I beg to disagree. Super Commando Dhurva comics, in particular, had some of the finest illustrations and story lines among all Indian comics _ever_. Do you remember "Grand master robo" or "Kirigi ka kehar"?
Grandmaster Robo was a badass to boot and Kirigi ka kehar was my favorite Dhruva comic. Actually dhruva comics were always better drawn than any other, especially Nagaraj. The reason as I seem to remember was a certain Mr. Anupam Verma who was Dhruva's illustrator. Later he moved on to draw Nagaraj and other characters too and all was well and good. Yes, Raj comics had good illustrations. But you remember Diamond comics? With 'Cartoonist Pran' practicing his particular brand of avant garde art of out of proportion characters, German expressionistic buildings, and space gobbling speech bubbles.? Ironically enough though, given a chance, I would probably jump on to a Diamond Comic now than any other :).
This post brought a smile to my face. Yes, indeedy. Those comics were fun.
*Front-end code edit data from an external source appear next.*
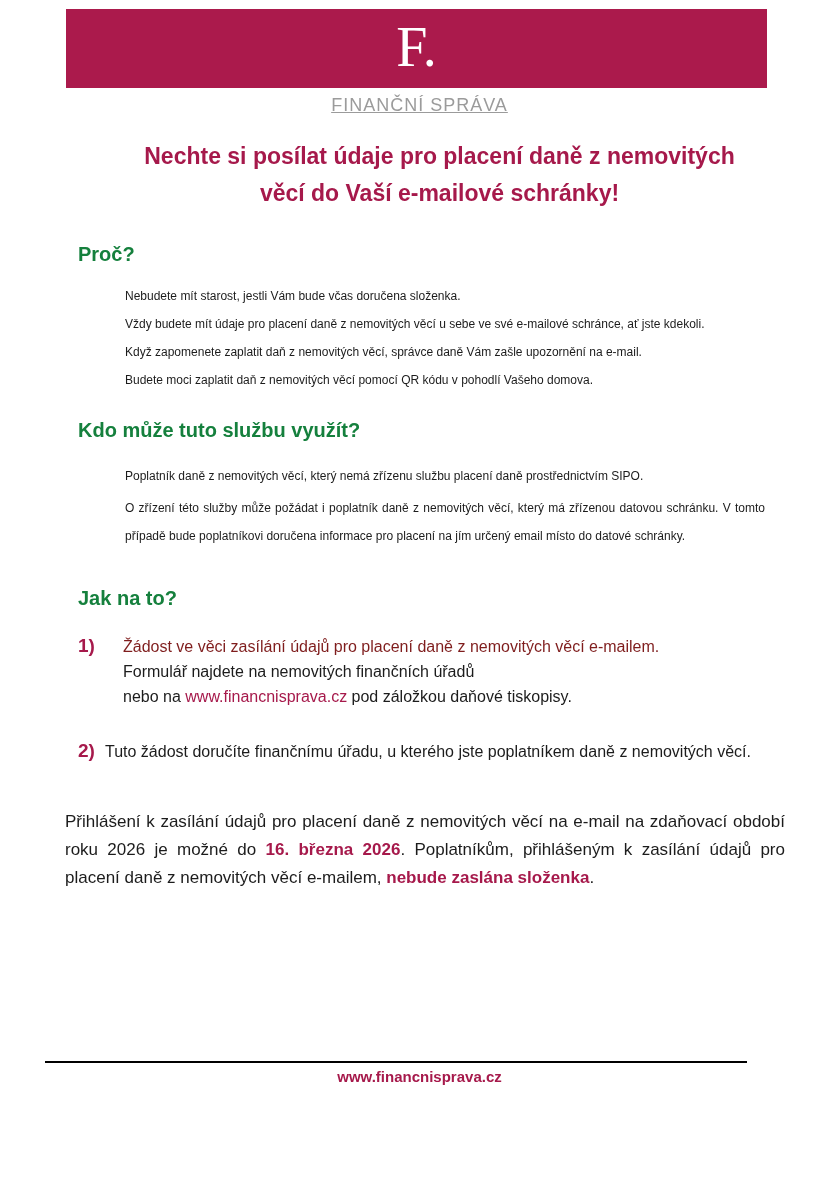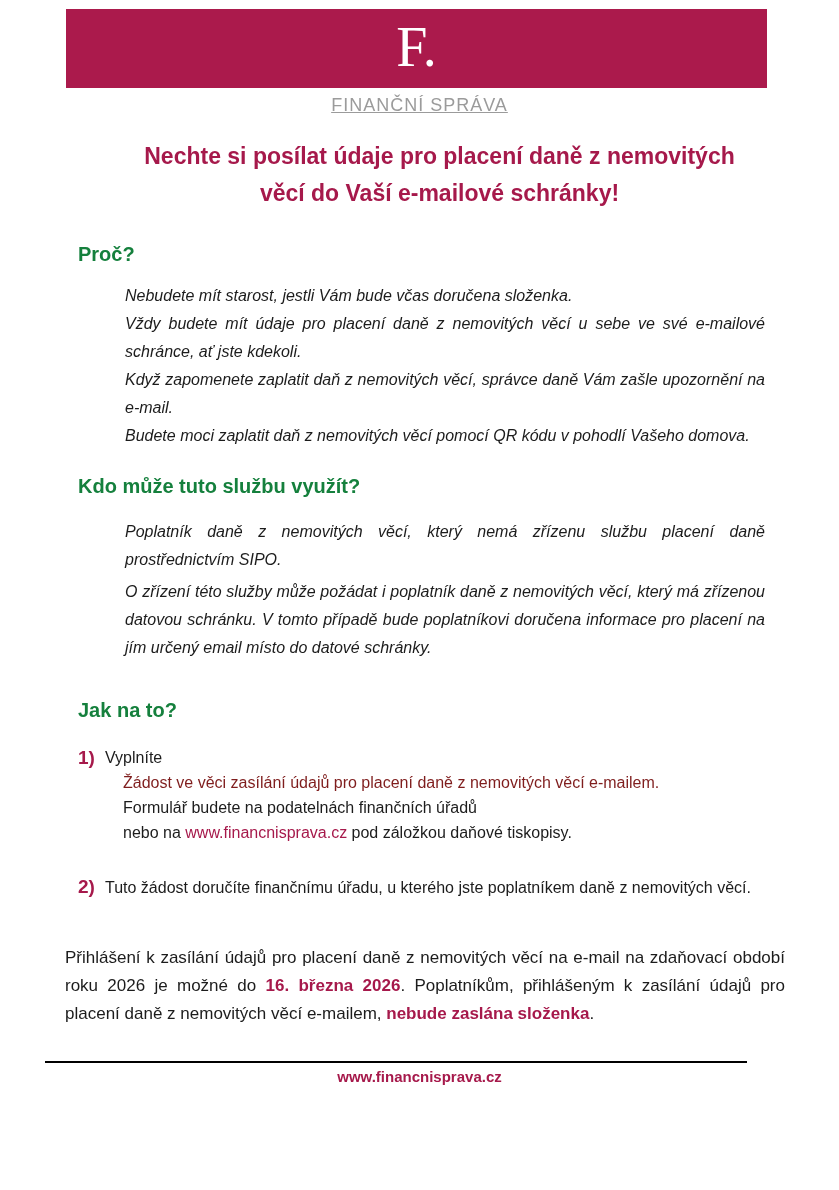--- a/index.html
+++ b/index.html
@@ -51,9 +51,8 @@
   
   .body-block{
     margin:14px 74px 0 125px;
-    font-size:16px;line-height:28px;
+    font-size:12px;line-height:28px;
     text-align:justify;
-    font-style:italic;
   }
   .body-block p{margin:0;}
   .body-block.who{margin-top:18px;}

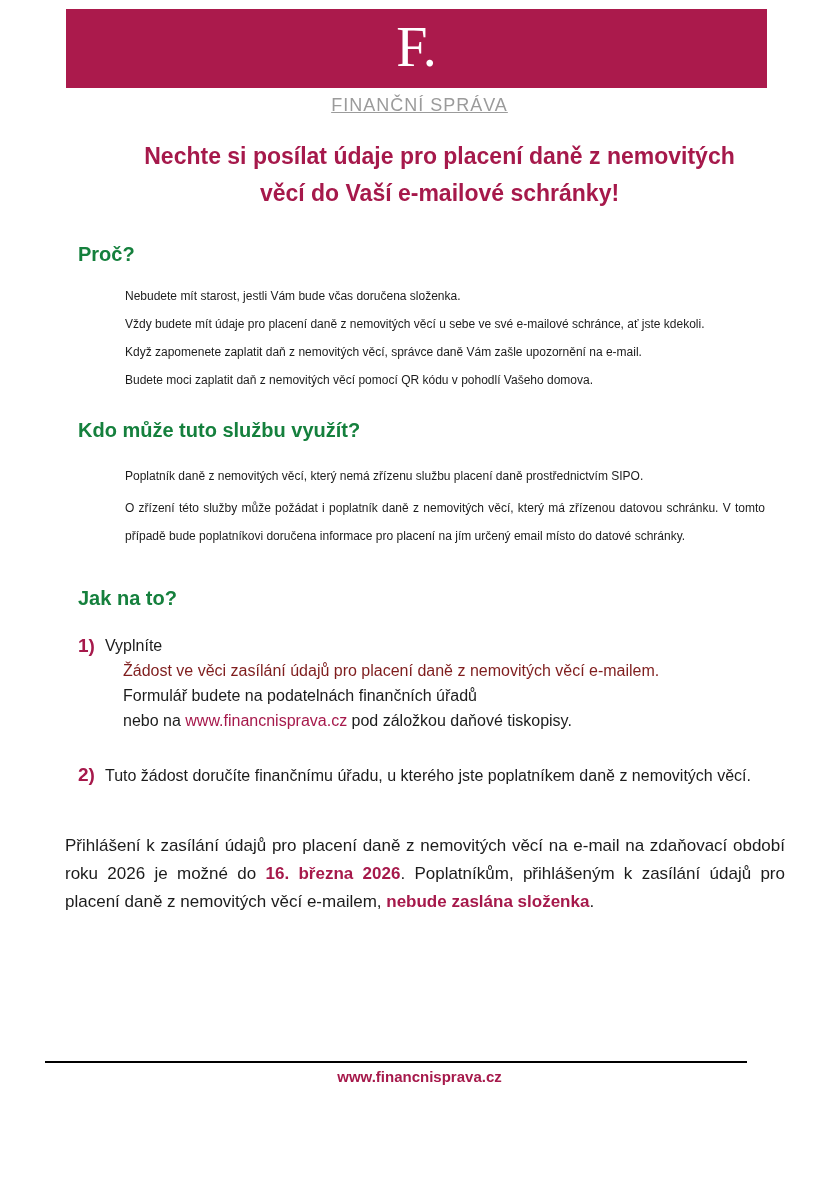--- a/index.html
+++ b/index.html
@@ -123,7 +123,6 @@
 
   <div class="step step1">
     <span class="step-num">1)</span>
-    <p class="step-intro">Vyplníte</p>
     <div class="step-sub">
       <p class="accent">Žádost ve věci zasílání údajů pro placení daně z nemovitých věcí e-mailem.</p>
       <p>Formulář budete na podatelnách finančních úřadů</p>

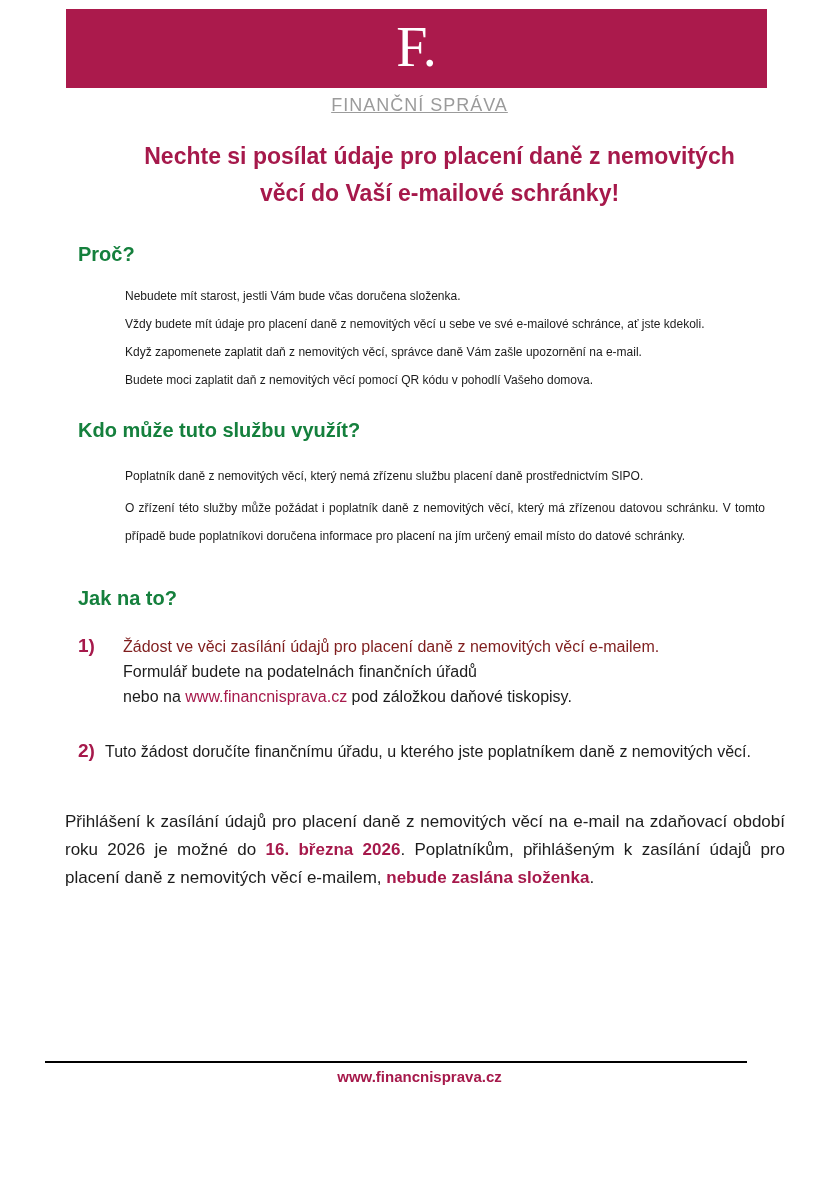--- a/index.html
+++ b/index.html
@@ -125,7 +125,7 @@
     <span class="step-num">1)</span>
     <div class="step-sub">
       <p class="accent">Žádost ve věci zasílání údajů pro placení daně z nemovitých věcí e-mailem.</p>
-      <p>Formulář budete na podatelnách finančních úřadů</p>
+      <p>Formulář najdete na nemovitých finančních úřadů</p>
       <p><span>nebo na </span><a class="link">www.financnisprava.cz</a><span> pod záložkou daňové tiskopisy.</span></p>
     </div>
   </div>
Actually, much before that, it was the Amar Chitra Katha's and the Twinkle's that were staple diet.
Phantom and Mandrake was big with my parents' generation. We also used to have Nandan and Champak. Champak used to have a joke section called 'Dekho hans na dena' (translates roughly to beware of laughter) and I never laughed.
This reminds me of those glorious days when I used to stack comics not by numbers and volumes but by kilograms until one fine day my dad made me tear all those comic books and burn them in front of him. How brutal!
Yes I have read all of those comics. Does anyone remember reading the comics book "digest" in which Super Commando Dhruv and Nagraj come together?
Dude, that is messed up. That's just one step short of returning home and finding all your shit neatly arranged in a small cardboard box just outside the door. But knowing you, I wouldn't have been surprised :)))!